TASK TO COMPLETE:
Reproduce all of the entries below exactly, without images.

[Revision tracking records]
+ + + +
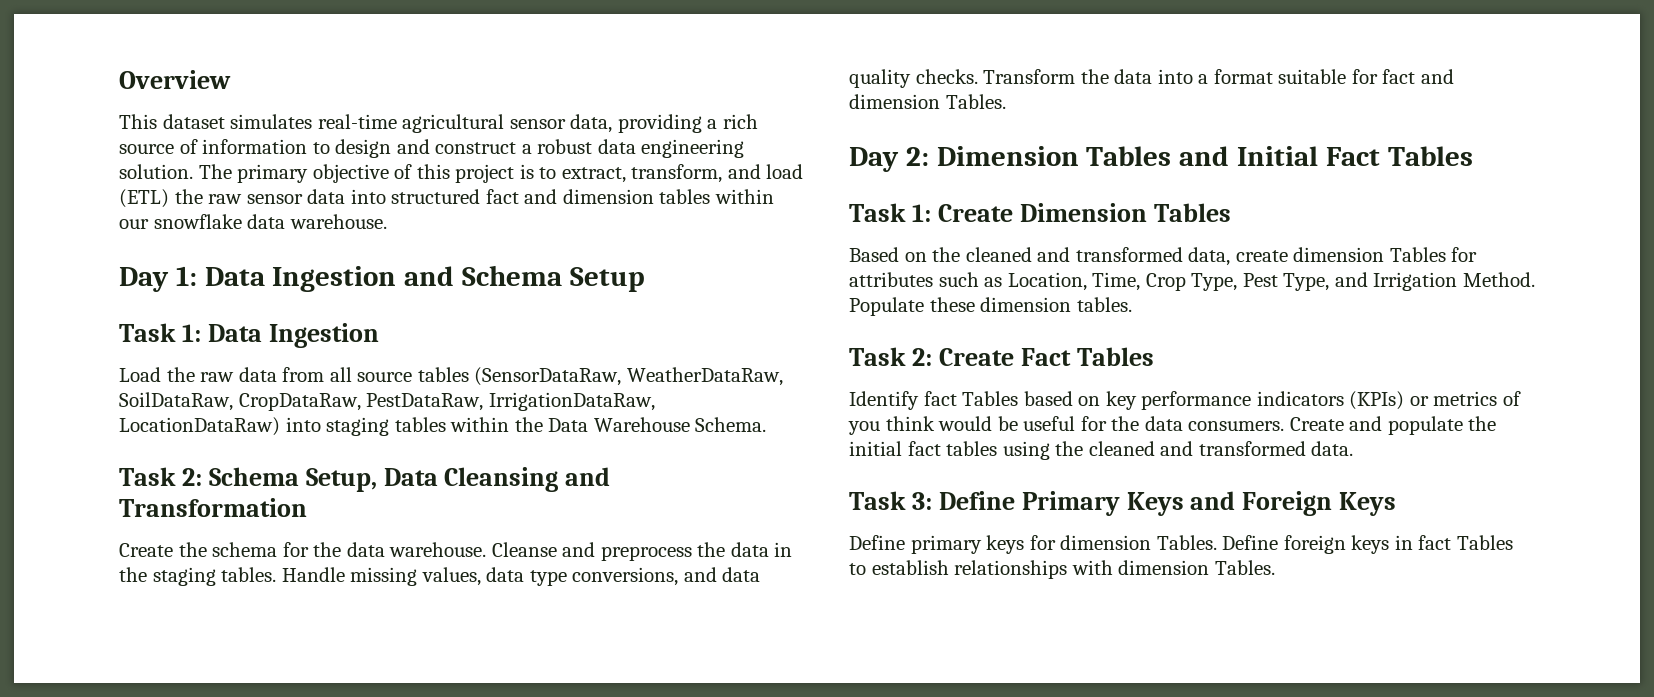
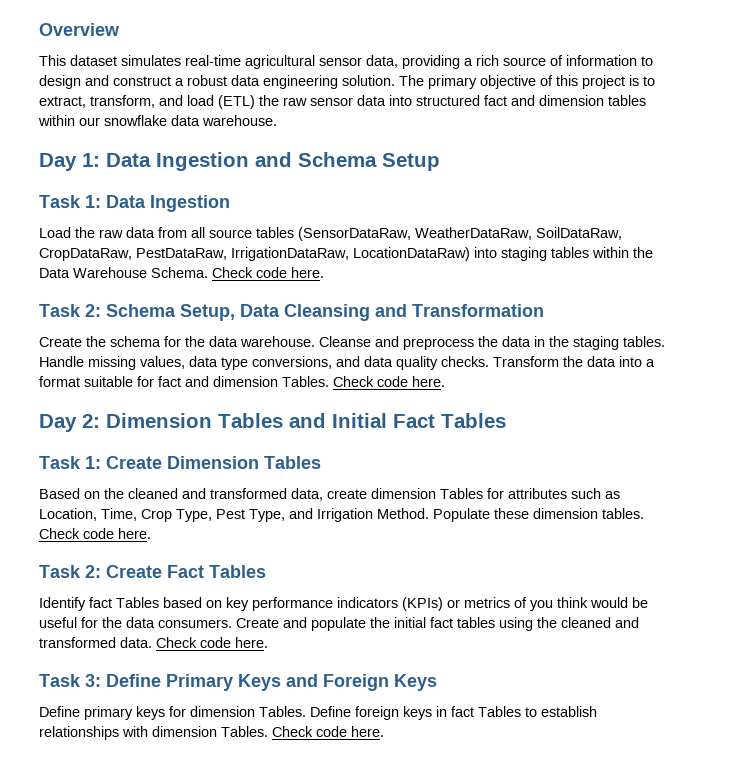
- Load the raw data from all source tables (SensorDataRaw, WeatherDataRaw, SoilDataRaw, CropDataRaw, PestDataRaw, IrrigationDataRaw, LocationDataRaw) into staging tables within the Data Warehouse Schema.
+ Load the raw data from all source tables (SensorDataRaw, WeatherDataRaw, SoilDataRaw, CropDataRaw, PestDataRaw, IrrigationDataRaw, LocationDataRaw) into staging tables within the Data Warehouse Schema. Check code here.
- Transform the data into a format suitable for fact and dimension Tables.
+ Transform the data into a format suitable for fact and dimension Tables. Check code here.
- Populate these dimension tables.
+ Populate these dimension tables. Check code here.
- Create and populate the initial fact tables using the cleaned and transformed data.
+ Create and populate the initial fact tables using the cleaned and transformed data. Check code here.
- Define foreign keys in fact Tables to establish relationships with dimension Tables.
+ Define foreign keys in fact Tables to establish relationships with dimension Tables. Check code here.

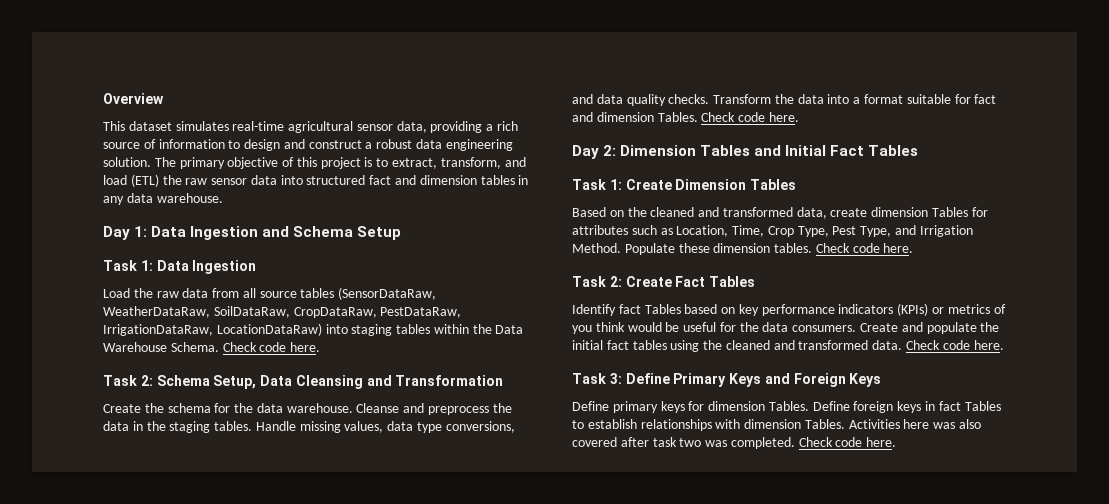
- The primary objective of this project is to extract, transform, and load (ETL) the raw sensor data into structured fact and dimension tables within our snowflake data warehouse.
+ The primary objective of this project is to extract, transform, and load (ETL) the raw sensor data into structured fact and dimension tables in any data warehouse.
+ Activities here was also covered after task two was completed.

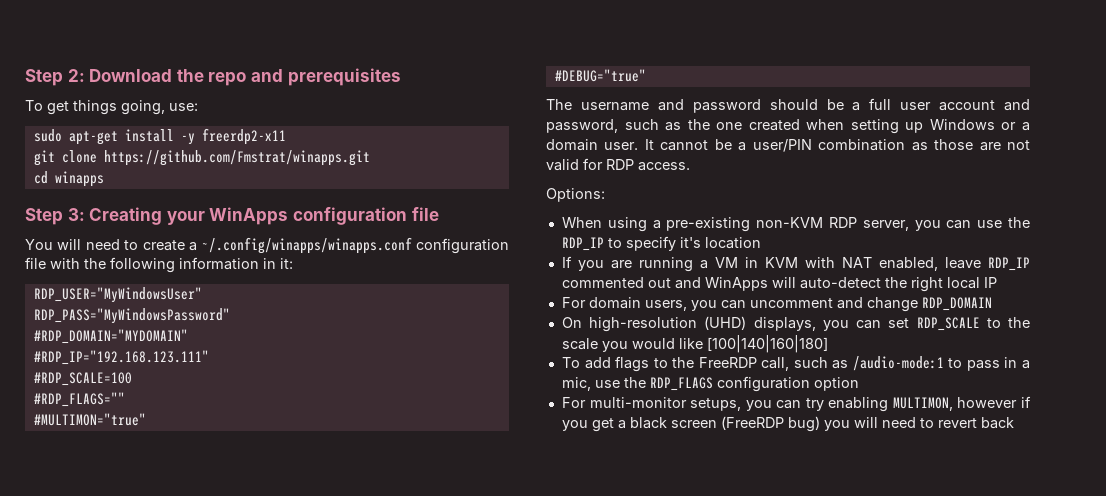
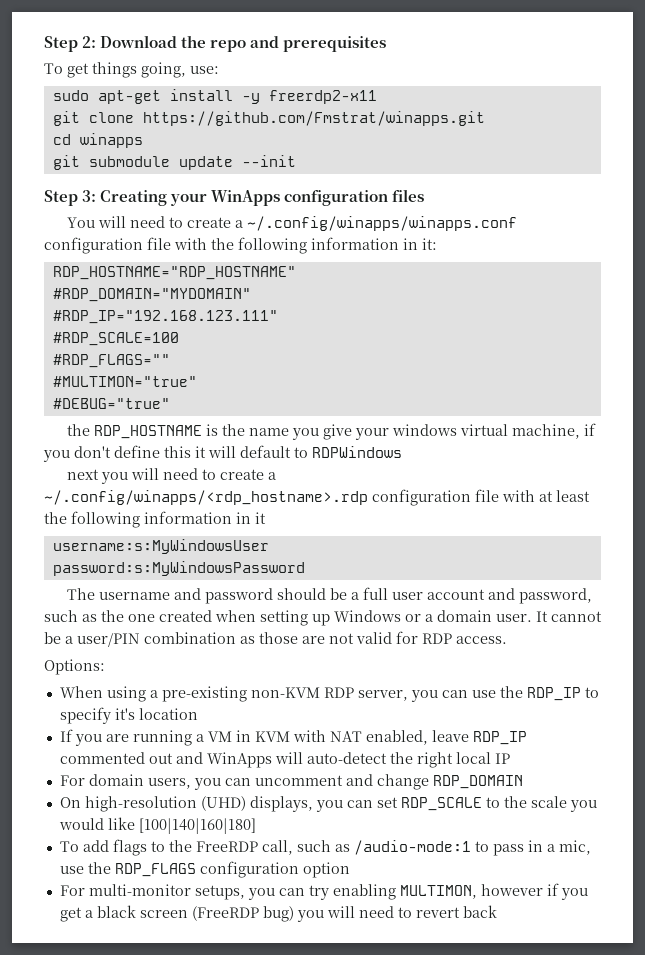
+ git submodule update --init
- Step 3: Creating your WinApps configuration file
+ Step 3: Creating your WinApps configuration files
- RDP_USER="MyWindowsUser"
- RDP_PASS="MyWindowsPassword"
+ RDP_HOSTNAME="RDP_HOSTNAME"
+ the RDP_HOSTNAME is the name you give your windows virtual machine, if you don't define this it will default to RDPWindows
+ next you will need to create a ~/.config/winapps/<rdp_hostname>.rdp configuration file with at least the following information in it
+ username:s:MyWindowsUser
+ password:s:MyWindowsPassword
+ + + +
ANSWER FOR THIS EXERCISE:
- Load the raw data from all source tables (SensorDataRaw, WeatherDataRaw, SoilDataRaw, CropDataRaw, PestDataRaw, IrrigationDataRaw, LocationDataRaw) into staging tables within the Data Warehouse Schema.
+ Load the raw data from all source tables (SensorDataRaw, WeatherDataRaw, SoilDataRaw, CropDataRaw, PestDataRaw, IrrigationDataRaw, LocationDataRaw) into staging tables within the Data Warehouse Schema. Check code here.
- Transform the data into a format suitable for fact and dimension Tables.
+ Transform the data into a format suitable for fact and dimension Tables. Check code here.
- Populate these dimension tables.
+ Populate these dimension tables. Check code here.
- Create and populate the initial fact tables using the cleaned and transformed data.
+ Create and populate the initial fact tables using the cleaned and transformed data. Check code here.
- Define foreign keys in fact Tables to establish relationships with dimension Tables.
+ Define foreign keys in fact Tables to establish relationships with dimension Tables. Check code here.

- The primary objective of this project is to extract, transform, and load (ETL) the raw sensor data into structured fact and dimension tables within our snowflake data warehouse.
+ The primary objective of this project is to extract, transform, and load (ETL) the raw sensor data into structured fact and dimension tables in any data warehouse.
+ Activities here was also covered after task two was completed.

+ git submodule update --init
- Step 3: Creating your WinApps configuration file
+ Step 3: Creating your WinApps configuration files
- RDP_USER="MyWindowsUser"
- RDP_PASS="MyWindowsPassword"
+ RDP_HOSTNAME="RDP_HOSTNAME"
+ the RDP_HOSTNAME is the name you give your windows virtual machine, if you don't define this it will default to RDPWindows
+ next you will need to create a ~/.config/winapps/<rdp_hostname>.rdp configuration file with at least the following information in it
+ username:s:MyWindowsUser
+ password:s:MyWindowsPassword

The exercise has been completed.